**** Entries supplied ****

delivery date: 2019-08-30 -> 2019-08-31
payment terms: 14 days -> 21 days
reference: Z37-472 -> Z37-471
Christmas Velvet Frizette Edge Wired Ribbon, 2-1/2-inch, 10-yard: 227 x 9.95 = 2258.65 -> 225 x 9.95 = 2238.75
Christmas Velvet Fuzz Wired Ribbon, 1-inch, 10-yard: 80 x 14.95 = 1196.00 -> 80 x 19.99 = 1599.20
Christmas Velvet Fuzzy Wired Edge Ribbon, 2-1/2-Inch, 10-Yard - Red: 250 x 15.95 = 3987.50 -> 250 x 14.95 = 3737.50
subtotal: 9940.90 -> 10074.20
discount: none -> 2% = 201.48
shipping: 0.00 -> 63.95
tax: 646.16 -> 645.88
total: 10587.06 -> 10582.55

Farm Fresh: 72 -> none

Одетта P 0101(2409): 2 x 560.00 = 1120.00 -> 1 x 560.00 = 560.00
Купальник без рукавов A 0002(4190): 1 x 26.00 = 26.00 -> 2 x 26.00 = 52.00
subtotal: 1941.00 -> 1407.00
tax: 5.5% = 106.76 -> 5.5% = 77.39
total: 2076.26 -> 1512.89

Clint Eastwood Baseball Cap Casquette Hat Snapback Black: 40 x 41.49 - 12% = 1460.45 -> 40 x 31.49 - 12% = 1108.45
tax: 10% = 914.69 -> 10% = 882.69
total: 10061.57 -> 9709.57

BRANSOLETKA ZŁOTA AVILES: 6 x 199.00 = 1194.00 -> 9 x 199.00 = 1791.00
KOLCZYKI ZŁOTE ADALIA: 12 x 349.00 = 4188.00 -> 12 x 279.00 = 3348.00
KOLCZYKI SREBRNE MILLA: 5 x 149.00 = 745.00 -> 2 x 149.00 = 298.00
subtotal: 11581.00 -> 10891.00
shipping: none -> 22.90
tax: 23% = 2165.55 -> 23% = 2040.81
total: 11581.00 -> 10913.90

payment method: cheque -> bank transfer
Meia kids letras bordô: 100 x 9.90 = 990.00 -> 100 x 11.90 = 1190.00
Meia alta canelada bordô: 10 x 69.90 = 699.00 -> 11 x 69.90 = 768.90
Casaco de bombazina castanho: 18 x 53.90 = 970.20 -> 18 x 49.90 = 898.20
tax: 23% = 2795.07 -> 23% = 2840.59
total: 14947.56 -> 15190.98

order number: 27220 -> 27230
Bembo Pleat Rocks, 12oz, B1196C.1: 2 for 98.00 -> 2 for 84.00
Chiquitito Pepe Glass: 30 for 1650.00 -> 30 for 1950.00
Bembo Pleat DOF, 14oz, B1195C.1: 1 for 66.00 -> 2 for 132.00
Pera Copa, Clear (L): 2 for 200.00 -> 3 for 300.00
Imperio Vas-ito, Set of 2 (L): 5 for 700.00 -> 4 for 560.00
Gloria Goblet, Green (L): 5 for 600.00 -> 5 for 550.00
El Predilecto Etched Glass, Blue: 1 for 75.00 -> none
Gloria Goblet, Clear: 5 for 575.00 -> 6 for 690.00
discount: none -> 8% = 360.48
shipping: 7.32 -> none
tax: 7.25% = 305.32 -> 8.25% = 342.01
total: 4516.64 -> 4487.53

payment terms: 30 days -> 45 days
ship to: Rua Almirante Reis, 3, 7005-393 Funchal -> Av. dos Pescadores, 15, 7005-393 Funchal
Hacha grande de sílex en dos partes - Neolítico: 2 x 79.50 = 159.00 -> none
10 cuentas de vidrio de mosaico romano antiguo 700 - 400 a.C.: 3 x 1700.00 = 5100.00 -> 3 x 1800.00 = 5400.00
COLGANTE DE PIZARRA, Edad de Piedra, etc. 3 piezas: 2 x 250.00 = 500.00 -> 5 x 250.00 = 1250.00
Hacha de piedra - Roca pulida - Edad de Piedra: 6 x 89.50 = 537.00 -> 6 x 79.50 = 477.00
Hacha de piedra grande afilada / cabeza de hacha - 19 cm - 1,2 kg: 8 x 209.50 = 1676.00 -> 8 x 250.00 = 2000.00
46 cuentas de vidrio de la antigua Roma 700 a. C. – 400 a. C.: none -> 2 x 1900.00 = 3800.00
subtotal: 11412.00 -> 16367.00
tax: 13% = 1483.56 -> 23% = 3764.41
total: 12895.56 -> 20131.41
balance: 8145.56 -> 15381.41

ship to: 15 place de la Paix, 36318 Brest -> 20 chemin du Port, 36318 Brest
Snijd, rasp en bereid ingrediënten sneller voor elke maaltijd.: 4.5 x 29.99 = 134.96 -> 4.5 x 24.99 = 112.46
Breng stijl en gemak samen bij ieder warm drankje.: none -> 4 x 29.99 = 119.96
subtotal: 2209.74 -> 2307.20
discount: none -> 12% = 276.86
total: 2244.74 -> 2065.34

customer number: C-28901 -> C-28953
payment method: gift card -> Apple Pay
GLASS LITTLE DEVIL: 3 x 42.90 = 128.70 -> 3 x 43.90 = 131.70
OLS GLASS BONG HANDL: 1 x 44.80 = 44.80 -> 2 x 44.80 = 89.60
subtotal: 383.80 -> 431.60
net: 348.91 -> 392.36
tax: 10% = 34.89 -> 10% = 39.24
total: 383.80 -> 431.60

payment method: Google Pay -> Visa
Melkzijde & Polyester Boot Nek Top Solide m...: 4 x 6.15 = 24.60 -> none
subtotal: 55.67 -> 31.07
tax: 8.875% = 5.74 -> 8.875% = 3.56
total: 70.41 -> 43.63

****

§ **Work order**
From the data above, gather every line that includes the word "Goblet".

§ **Output**
Gloria Goblet, Green (L): 5 for 600.00 -> 5 for 550.00
Gloria Goblet, Clear: 5 for 575.00 -> 6 for 690.00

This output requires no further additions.